Tra i barboni scelti da Vittorio DeSica questo è il più vero: si chiama Mario Orlandi, soprannominato "Barba" dai compagni.


"Poi cominciò il dramma della nebbia e del cielo coperto. I milanesi hanno visto per giorni e giorni la troupe del film ferma agli angoli delle piazze in attesa di una nuvola, di un velo, di un cirro. Niente: i bollettini annunciavano con costanza: 'Cielo prevalentemente sereno'."

Quello che stiamo leggendo è un articolo di Alfredo Panicucci, pubblicato su Epoca del 14 ottobre 1950 e corredato da belle fotografie e citazioni di De Sica e di Zavattini. Dopo otto mesi di lavoro ininterrotto, le riprese si stavano avviando alla fine, ma il film sarebbe uscito in sala solo nel gennaio del 1951.

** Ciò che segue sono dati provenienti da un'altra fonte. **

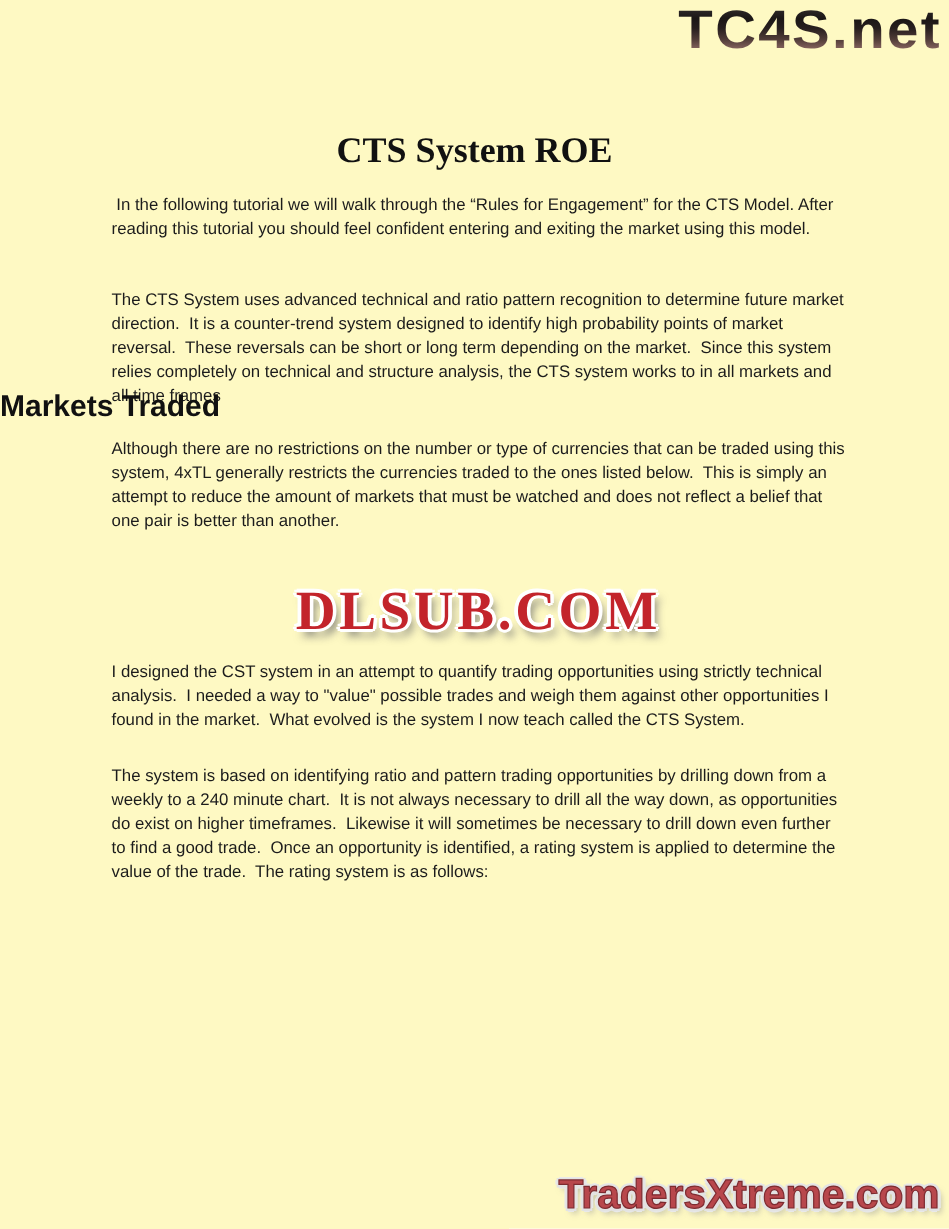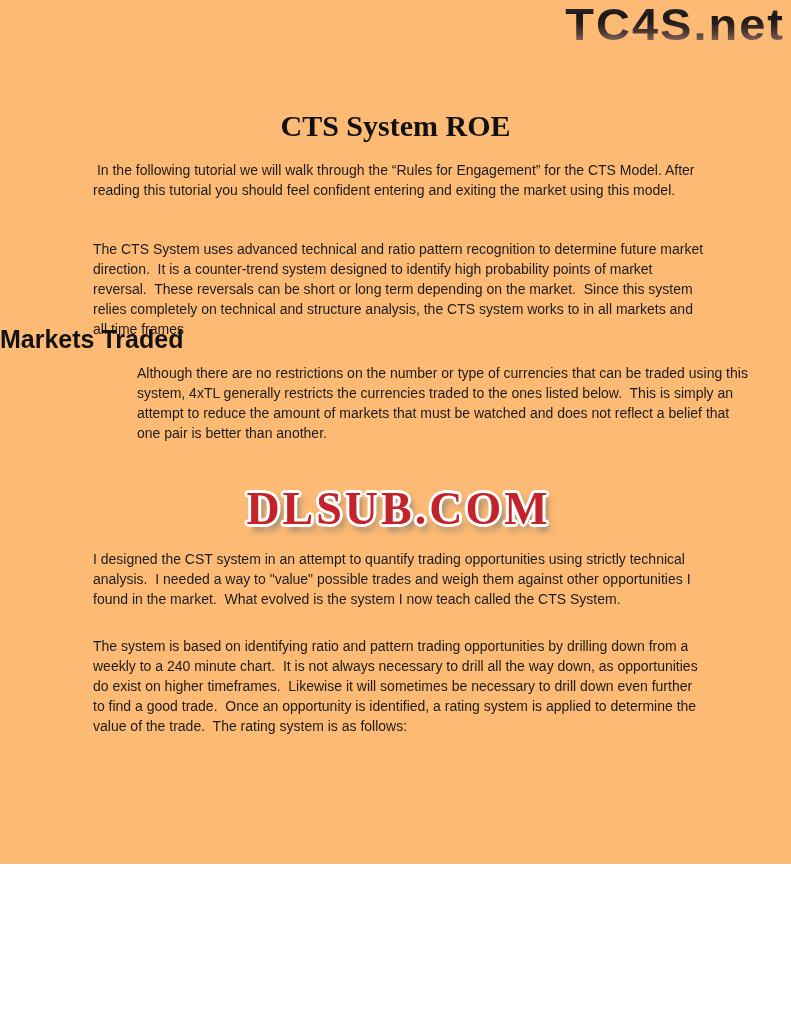--- a/index.html
+++ b/index.html
@@ -4,7 +4,7 @@
 <style>
   html,body { margin:0; padding:0; background:#ffffff; }
   .page {
-    position:relative; width:791px; height:864px; background:#fdba74;
+    position:relative; width:791px; height:1024px; background:#fef9c3;
     font-family:"Liberation Sans", sans-serif; overflow:hidden;
     color:#1c1c1c;
   }

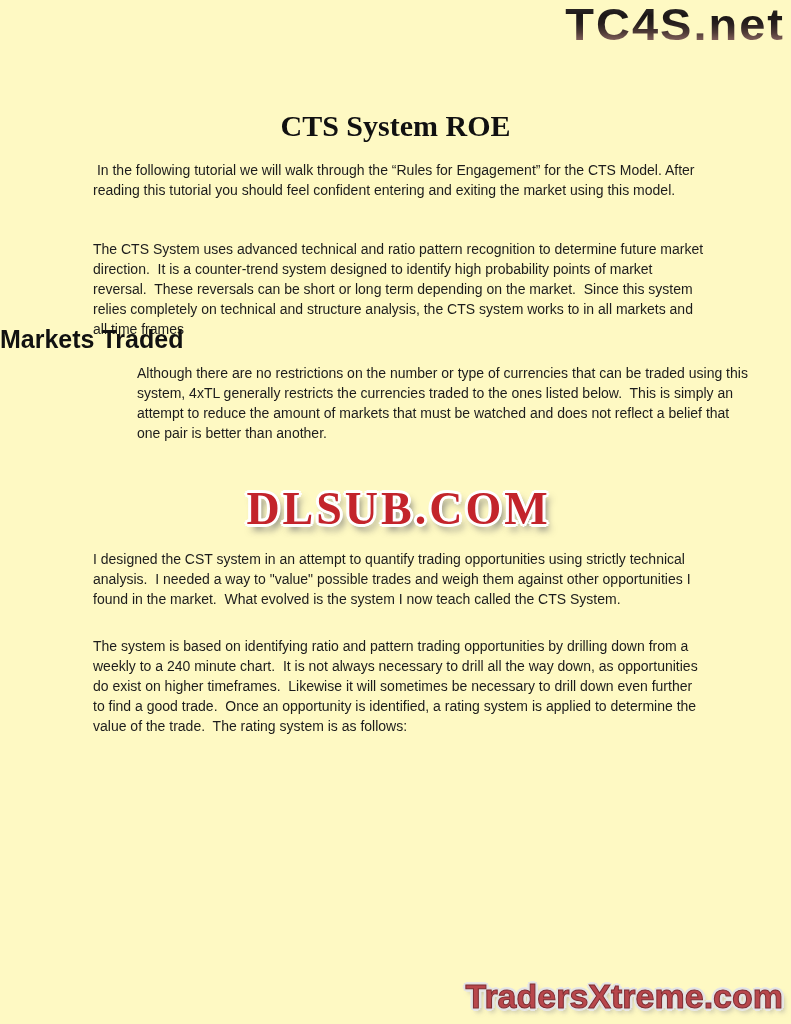--- a/index.html
+++ b/index.html
@@ -30,7 +30,7 @@
   }
   .p-intro   { top:160px; }
   .p-system  { top:239px; }
-  .p-markets { top:363px;margin-left:44px; }
+  .p-markets { top:363px; }
   .p-design  { top:549px; }
   .p-rating  { top:636px; }
   .sub-heading {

Dalle didascalie veniamo a sapere che le baracche dei barboni, nel quartiere dell'Ortica, lungo la ferrovia di Lambrate, furono costruite appositamente su progetto dell'architetto Fiorini, e che l'affitto del campo costò oltre mezzo milione di lire per cinque mesi.

Le difficoltà non si limitarono agli scherzi del tempo. Quando De Sica portò i suoi barboni in Piazza del Duomo, la faccenda "non piacque a molta gente benpensante e alcuni giornali fecero eco a questo malumore". Identificare la metropoli lombarda con la sua faccia più povera sembrava un insulto ai suoi pregi: "via Montenapoleone, le belle case, le industrie floride e il panettone".

De Sica dovette giustificarsi al Giornale radio di Milano. Quello che lui e Zavattini avevano in mente non era tanto un film di denuncia sociale, quanto una favola.